Bank of America has reopened coverage of Salesforce and assigned an Underperform rating with a $160 price objective, presenting a thesis that the company is undergoing a structural reset prompted by the emergence of artificial intelligence, not merely a temporary slowdown.
BofA frames its concerns around three interrelated structural issues: a constrained ability to win net new customers, weakening upsell trends within the installed base, and an unclear path to sustained monetization for Salesforce's AI initiative, Agentforce.
Analyst Tal Liani characterizes Salesforce as "transforming from a historically high growth platform to a mature cash generator," and incorporates that view into his financial modeling. Liani forecasts revenue growth of roughly 10% per year going forward, a significant deceleration relative to the 18-28% growth rates Salesforce recorded from fiscal 2020 through fiscal 2023.
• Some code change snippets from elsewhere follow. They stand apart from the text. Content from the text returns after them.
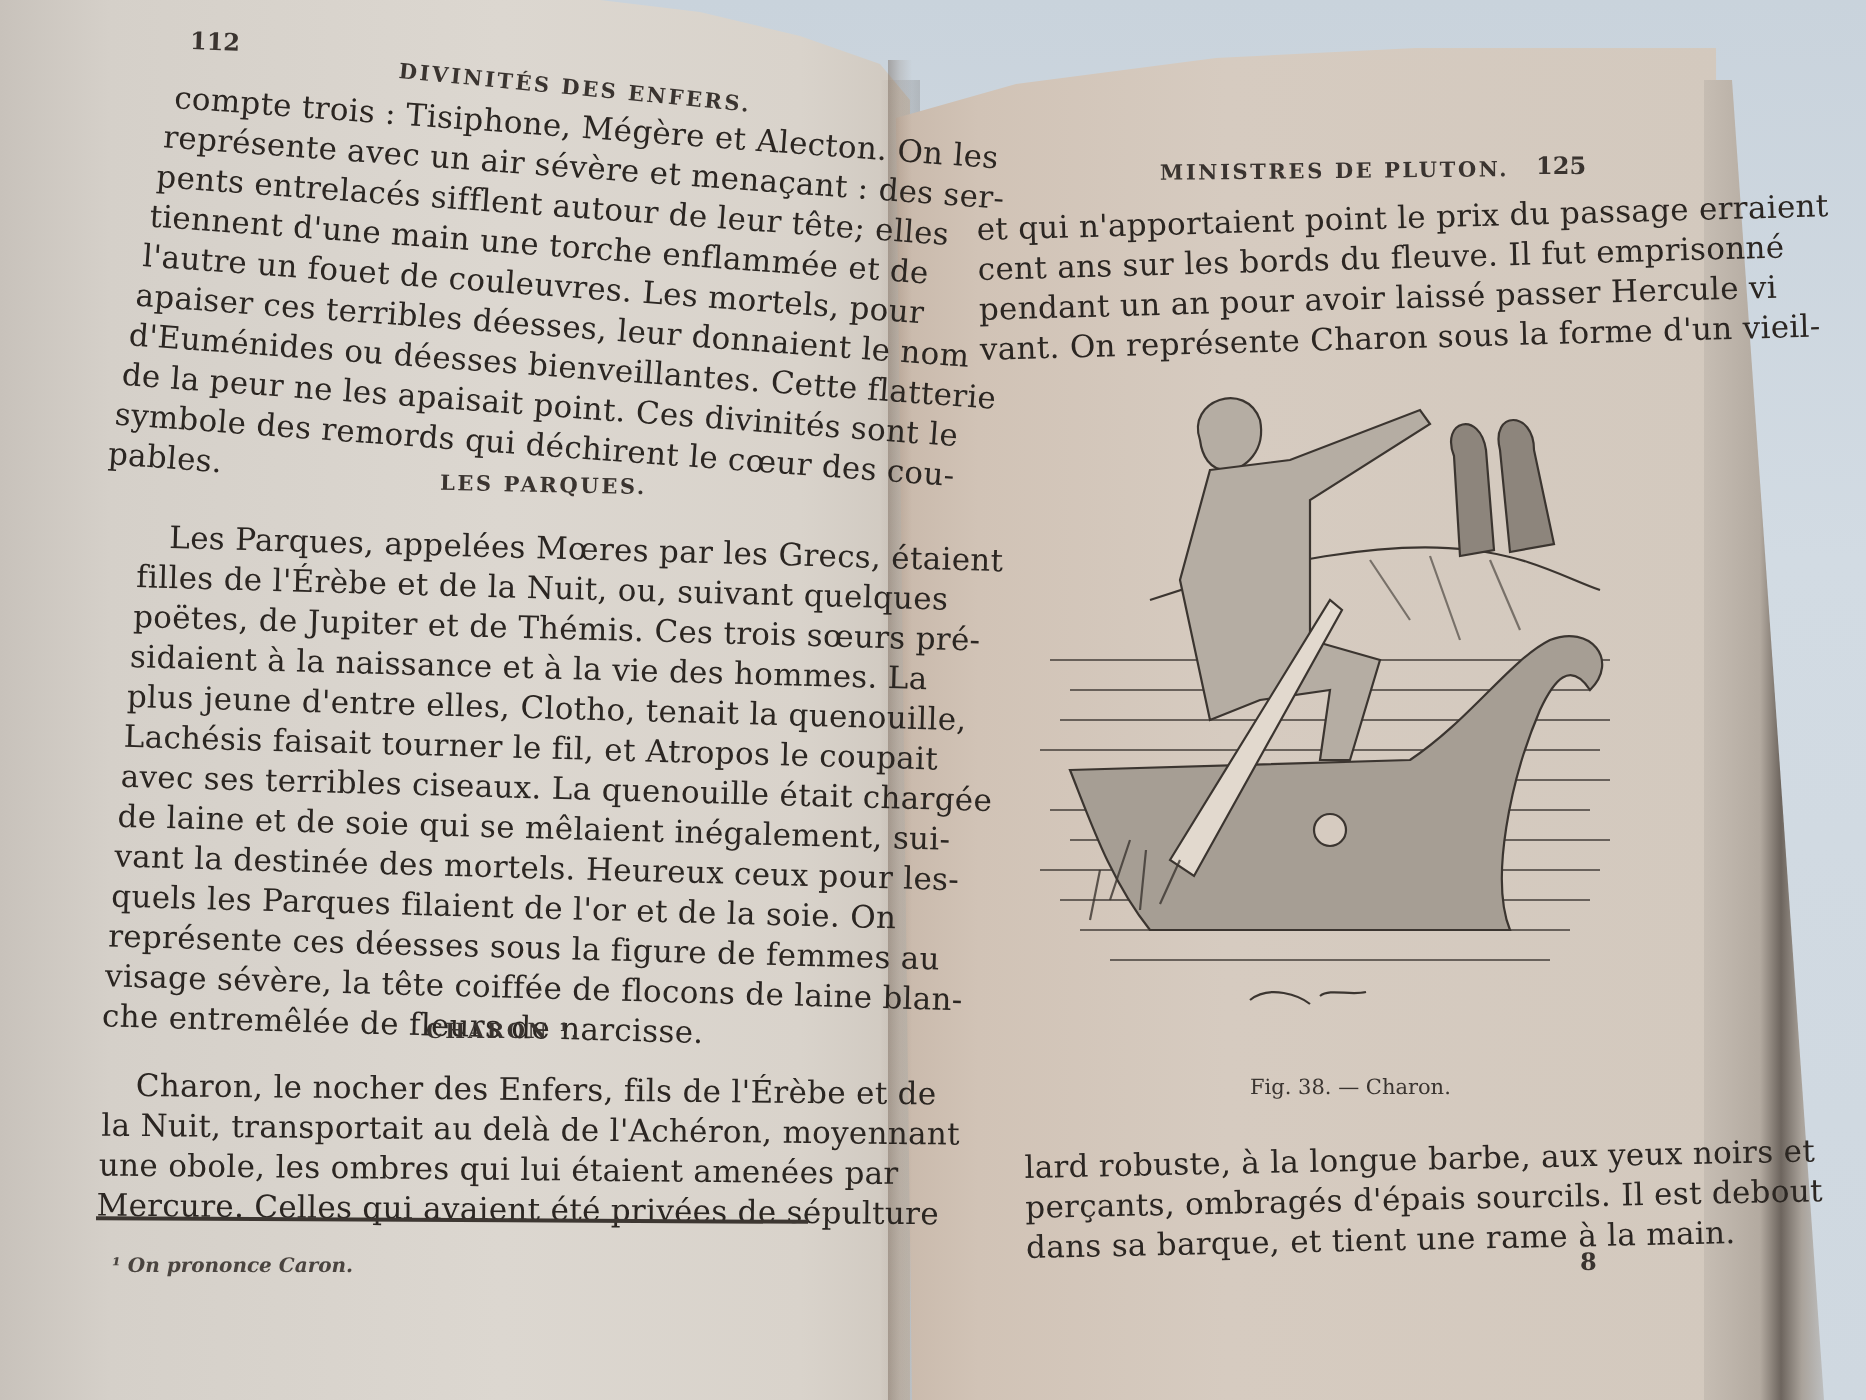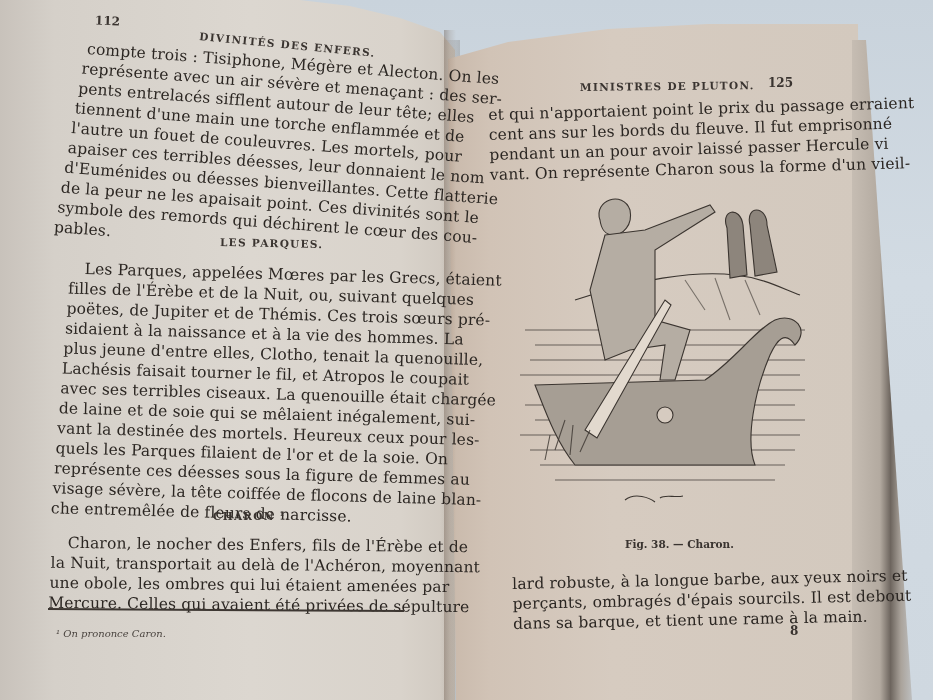--- a/index.html
+++ b/index.html
@@ -38,24 +38,24 @@
   }
 
   .text { color:#2b2622; position:absolute; white-space:nowrap; }
   .body-line { font-size:15.5px; letter-spacing:0.15px; line-height:22px; }
   .caps { font-size:10.5px; letter-spacing:1.3px; font-weight:bold; color:#3a3430; }
 
   
   .left-block { position:absolute; transform-origin:0 0; }
 
   .footnote-rule { position:absolute; left:48px; top:609px; width:356px; height:2px; background:#3d3732; transform:rotate(0.3deg); }
-  .footnote { position:absolute; left:56px; top:628px; font-size:10px; color:#4a443f; font-style:italic; }
+  .footnote { position:absolute; left:56px; top:628px; font-size:10px; color:#4a443f; font-style:italic;font-weight:bold; }
 
   .figure { position:absolute; left:515px; top:180px; width:300px; height:340px; }
-  .fig-caption { position:absolute; left:625px; top:538px; font-size:10.5px; color:#3a3430; font-weight:bold; }
+  .fig-caption { position:absolute; left:625px; top:538px; font-size:10.5px; color:#3a3430; font-weight:normal; }
   .page-number-small { position:absolute; font-size:12px; font-weight:bold; color:#3a3430; }
 </style>
 </head>
 <body>
 
 <div class="photo">
 
   <div class="page-left"></div>
   <div class="page-left-shadow"></div>
   <div class="page-right"></div>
On the subject of Agentforce, Liani recognizes the impressive headline numbers yet stresses the product's still-limited reach within Salesforce's customer universe. Agentforce is reported to have 23,000 customers and $800 million in annual recurring revenue, growing 169% year-over-year. However, paid Agentforce deals account for only 9-10% of Salesforce's more than 200,000 customers, and over 60% of Agentforce bookings originate from existing customers rather than new logos.
BofA highlights a potential structural tension between automation and Salesforce's traditional seat-based licensing model. As Agentforce automates workflows such as lead qualification and service case resolution, the number of human users requiring Salesforce subscriptions can decline, creating pressure on the seat-based mechanism that historically supported growth.
"We view CRM evolving into a saturated mission-critical system of record, rather than a platform capable of incremental growth monetization," Liani wrote, summarizing the bank's view on how CRM's role may shift as AI functionality becomes embedded.
The analysis also draws attention to intensifying competition from multiple vectors. BofA points to ServiceNow expanding into CRM-adjacent workflows; to Google deploying agent-based orchestration platforms that operate above the application layer; to Adobe competing in marketing; and to Shopify operating in commerce. "While these players often target different subsegments, the net effect is greater overlap, and potential pressure on growth and pricing power," Liani noted.
Despite these headwinds, BofA does not anticipate a wholesale exodus of existing customers. The bank acknowledges Salesforce's deep enterprise entrenchment. Still, Liani warns that entrenched presence does not automatically translate to future incremental growth: "Enterprise entrenchment is not a growth strategy." He further points out that roughly 90% of the Fortune 500 are already Salesforce customers, which constrains the addressable market for new wins.
To derive the $160 price target, BofA applies a valuation multiple of 9 times estimated 2027 free cash flow, a discount to the 10.5 times average multiple observed among software peers, according to the bank's framework.
Key takeaways in this analysis revolve around a shift in the company's growth profile, the limited current penetration of its marquee AI product, and the broadening competitive landscape that reaches into different functional areas of enterprise software. Together, these factors underpin BofA's more cautious stance on Salesforce's near- to medium-term growth and valuation potential.